Fahrradnutzung: Analog zum
Landkreis Aurich möchte der Landkreis Friesland ebenfalls die freiwillige
Nutzung des Fahrrades für den Schulweg trotz Fahrkartenanspruch finanziell
attraktiver machen, um die Busse dadurch zusätzlich zu entlasten. Schülerinnen
und Schüler, die dauerhaft das Fahrrad für den Schulweg nutzen und ihre
kostenlose Fahrkarte an den Landkreis zurückgeben, können die Erstattung einer
Kilometerpauschale (0,23 € pro km) für den Schulweg beim Landkreis beantragen.

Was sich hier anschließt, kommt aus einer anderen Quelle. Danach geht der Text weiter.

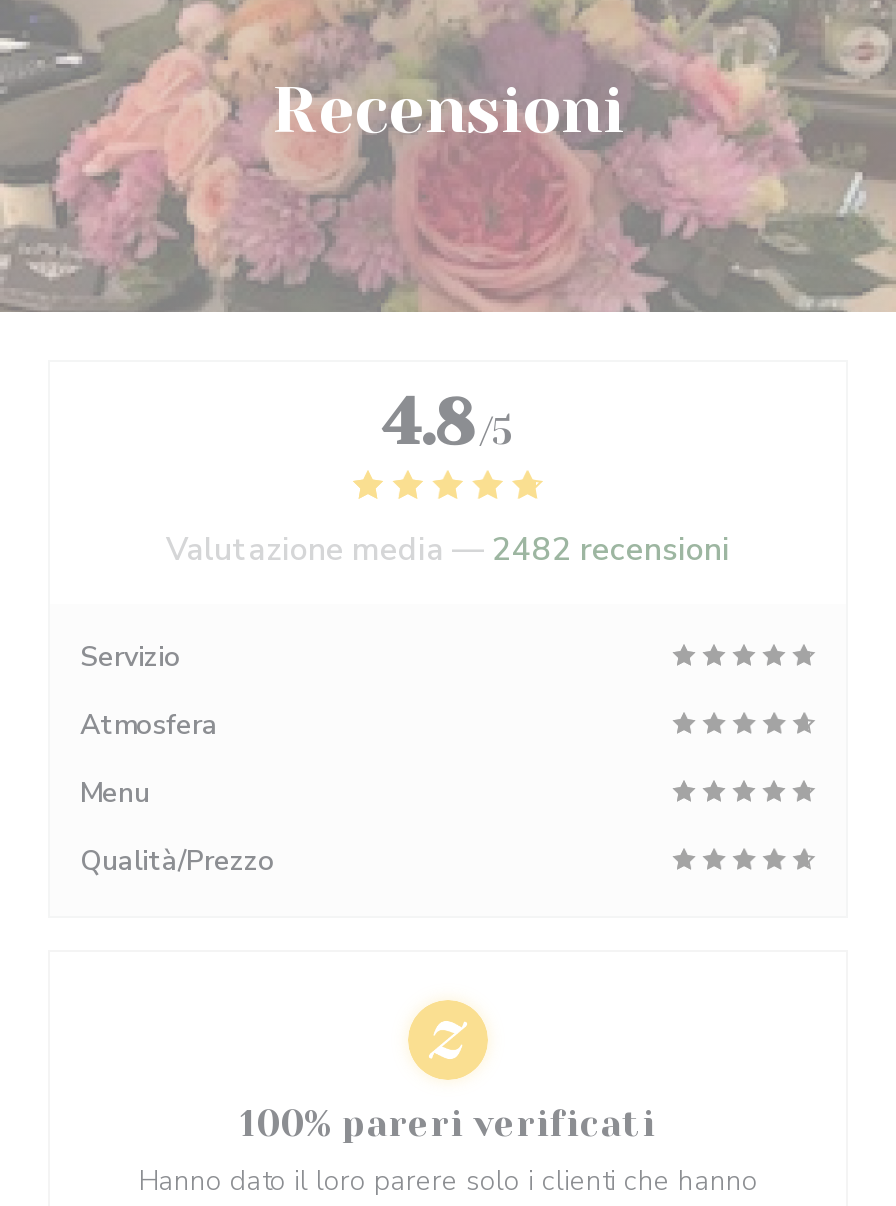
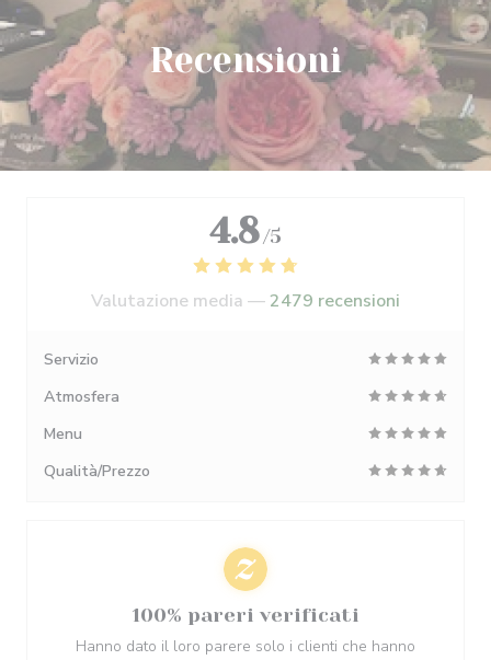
[166,528,730,572] Valutazione media — 2482 recensioni -> [91,289,400,313] Valutazione media — 2479 recensioni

Dies fördert den Individualverkehr ohne vor den Schulen die Verkehrssituation
zu verschärfen.
Zusammenfassend betrachtet wird deutlich, dass die vollständige Umsetzung der Hygienekonzepte unter den heutigen finanziellen und tatsächlichen Bedingungen, hier vor allem die Verfügbarkeit von Bussen und Fahrern, weiterhin nicht möglich ist. Der Einsatz von punktuellen Verstärkerbussen wird die Gesamtsituation nur bedingt erleichtern, da u. a. auch das Nutzerverhalten für die gleichmäßige Auslastung der Busse erforderlich ist, und die Anforderungen der Hygienekonzepte nicht eingehalten werden können. Ferner wird ausdrücklich darauf hingewiesen, dass unter dem Aspekt der Gleichbehandlung vor allem der künftigen Kostenentwicklung auch weiterhin die Nutzung Stehplätzen nicht ersetzbar ist.
Beschlussvorschlag:
1.
Der Finanzierung von Verstärkerbussen bei Belegung von
über 40 % der Stehplätze und der Erstattung von einer Kilometerpauschale bei
Nutzung des Fahrrades wird zugestimmt.
2.
Die Verwaltung wird ermächtigt, den Einsatz von
Verstärkerbussen zu reduzieren oder einzustellen, soweit es das
Infektionsgeschehen zulässt. Ebenso wird sie ermächtigt, bei nachhaltig
steigenden Zahlen erneut Verstärkerbusse anzufordern.